Extrait de l'œuvre

Dans cet apologue d'Ananda Devi, une étrange créature sans voix vit au pied d'une tour où les hommes se sont enfermés. Un jour, elle entend le cri d'un enfant, auquel répond le chant d'une mère.

Réfugiés syriens et irakiens arrivant à Lesbos (Grèce) - 30 octobre 2015
Réfugiés syriens et irakiens arrivant à Lesbos (Grèce) - 30 octobre 2015Informations[1]

Mais bientôt, la voix fut recouverte par d'autres voix. La créature dressa l'oreille, sa quiétude rompue. Elle ne comprenait ni les unes ni les autres, mais elle perçut de la colère et quelque chose d'autre, qui aurait eu pour nom la haine si elle avait connu un tel sentiment. Elle écouta encore. Si elle avait pu comprendre, elle aurait entendu des voix nerveuses qui disaient « nous sommes assiégés, notre langue est menacée, nous sommes entourés de ceux qui veulent nous dévorer et nous effacer du monde, cette Tour est notre dernier retranchement à l'orée du monde et tu nous as trahis en y apportant un enfant des autres, un enfant qui n'est pas nous, un enfant qui n'est ni de notre race ni de notre couleur, un enfant qui altérera notre langue, qui ne comprendra rien à sa grandeur passée et qui n'apportera rien à sa grandeur future, par ta trahison tu auras contribué à notre déchéance et à notre déclin, à cette disparition finale qui fait partie du complot des autres : tu as introduit parmi nous la source de notre propre mort. »

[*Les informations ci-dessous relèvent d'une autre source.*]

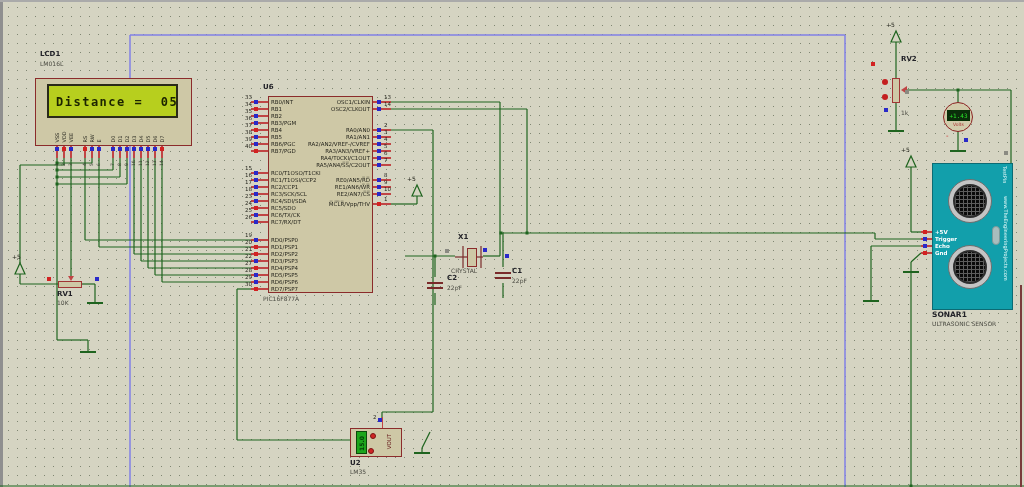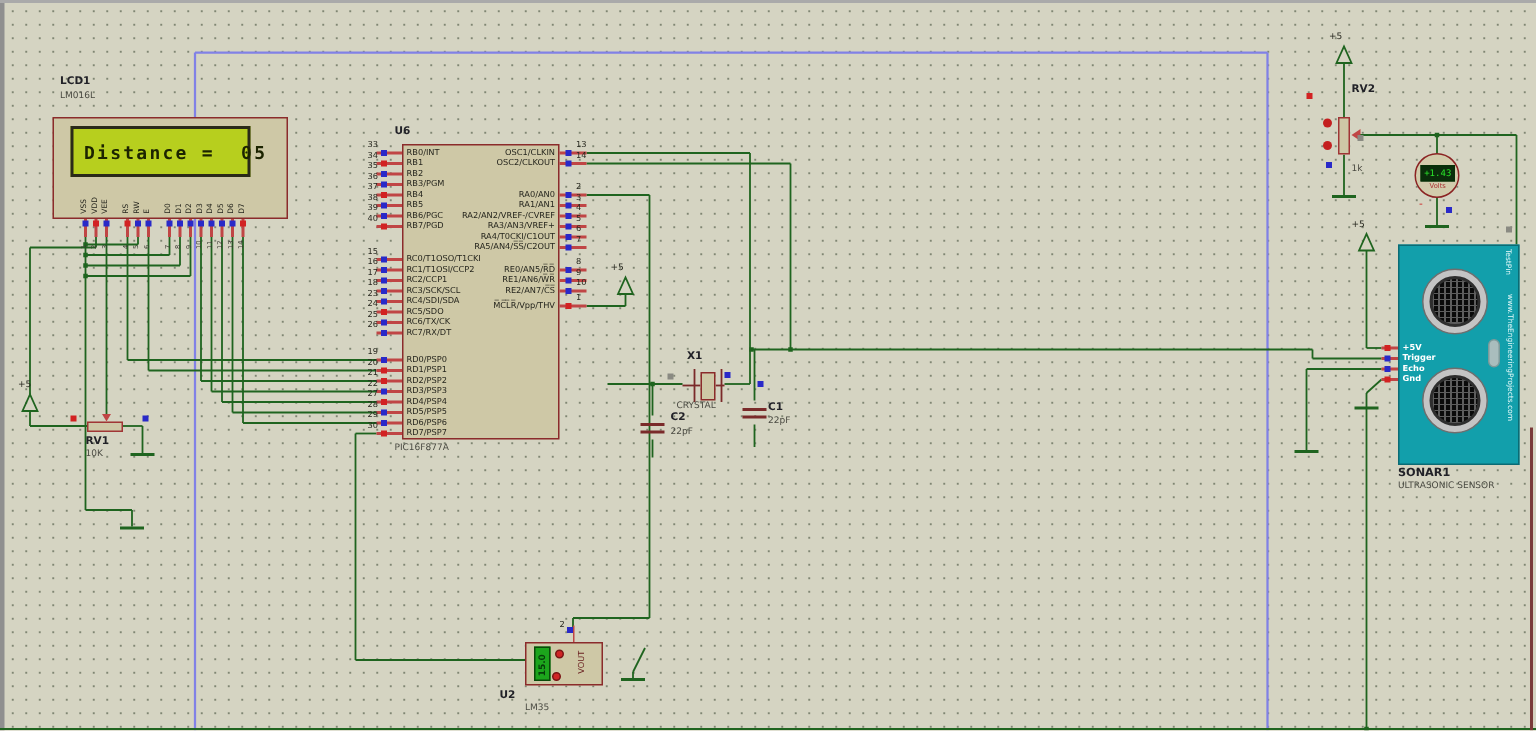--- a/index.html
+++ b/index.html
@@ -157,7 +157,7 @@
   <div class="abs ref" style="left:40px;top:50px;">LCD1</div>
   <div class="abs val" style="left:40px;top:60px;">LM016L</div>
   <div class="abs body-box" style="left:35px;top:78px;width:157px;height:68px;border-width:1.5px;"></div>
-  <div class="abs lcd-screen" style="left:47px;top:84px;width:120px;height:34px;padding:9px 0 0 7px;">Distance =  05</div>
+  <div class="abs lcd-screen" style="left:47px;top:84px;width:131px;height:34px;padding:9px 0 0 7px;">Distance =  05</div>
 
   <div class="abs ref" style="left:263px;top:83px;">U6</div>
   <div class="abs body-box" style="left:268px;top:96px;width:105px;height:197px;"></div>

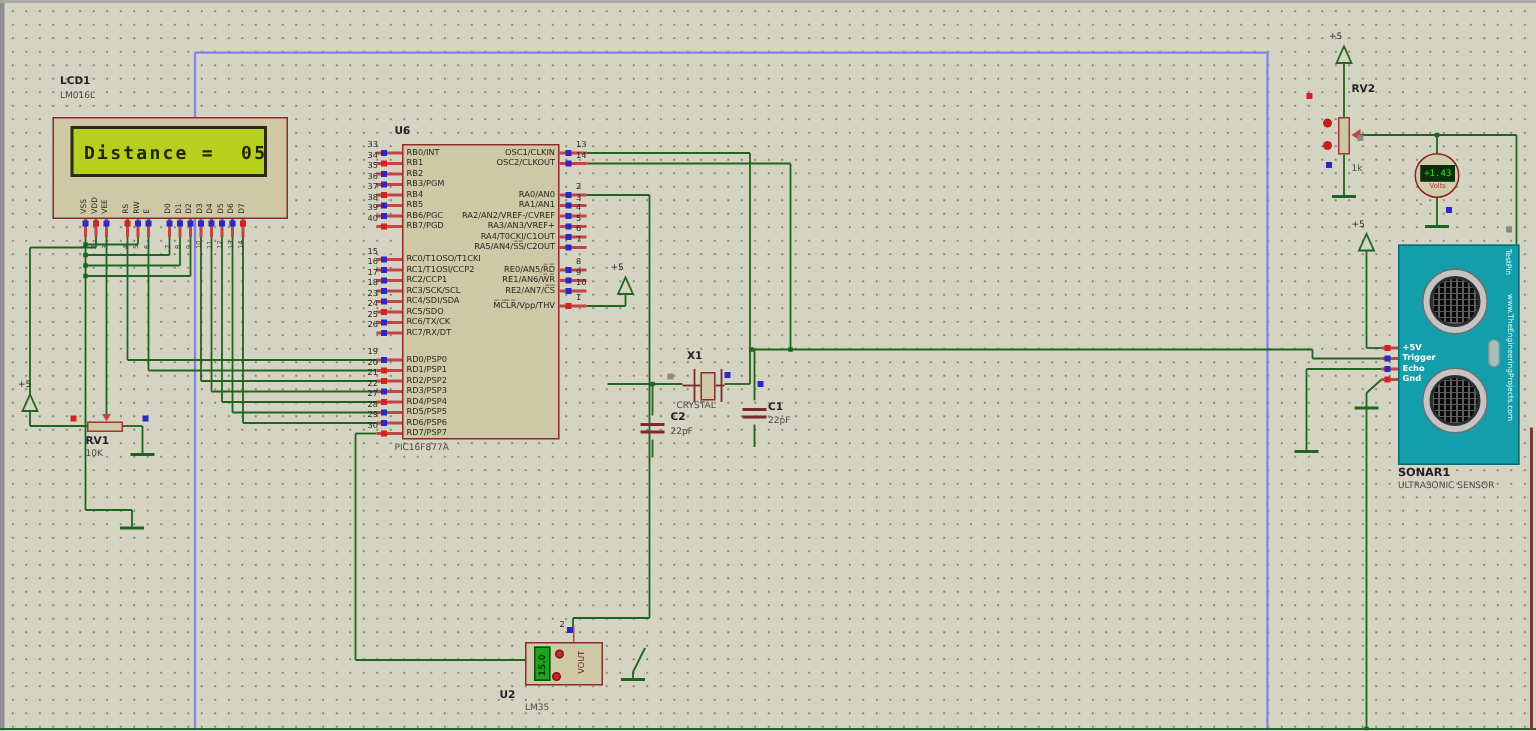--- a/index.html
+++ b/index.html
@@ -205,7 +205,7 @@
   <div class="abs pin-num" style="left:373px;top:414px;">2</div>
   <div class="abs" style="left:381.5px;top:417px;width:1.2px;height:11px;background:#c04545;"></div>
   <div class="abs sq" style="left:378px;top:418px;background:#2929c8;"></div>
-  <div class="abs ref" style="left:333px;top:459px;">U2</div>
+  <div class="abs ref" style="left:350px;top:459px;">U2</div>
   <div class="abs val" style="left:350px;top:468px;">LM35</div>
 
   <div class="abs" style="left:932px;top:163px;width:81px;height:147px;background:#129fab;border:1px solid #0b6b74;box-sizing:border-box;"></div>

Elle ne comprit pas ces mots de méfiance, mais il lui sembla comprendre ceux que prononça la mère pour se défendre : « La langue qu'il connaîtra, ce sera la nôtre, celle que je lui aurai insufflée par ma voix et par mes chants, par les plus belles phrases de la poésie, par l'amour que je lui porte et par la vie que je lui donne, ensuite il la rendra au monde pour qu'à travers lui s'entendent les échos d'autres langues et leurs cadences, par lui seulement s'accomplira le renouvellement dont nous avons besoin pour survivre. Ne comprenez-vous pas qu'ainsi enfermés dans votre tour, vous devenez aussi arides que la pierre, que vos cœurs de granite n'enfanteront plus de chants, que vous vivez le visage tourné vers les ombres et ainsi n'entendez plus que les ombres des mots et non leur chair ? »

Ils ne l'écoutèrent pas.

Ananda Devi, « Afin qu'elle ne meure seule », in "Pour une littérature-monde", sous la direction de Michel Le Bris et Jean Rouaud, Gallimard, 2007, p. 146-147.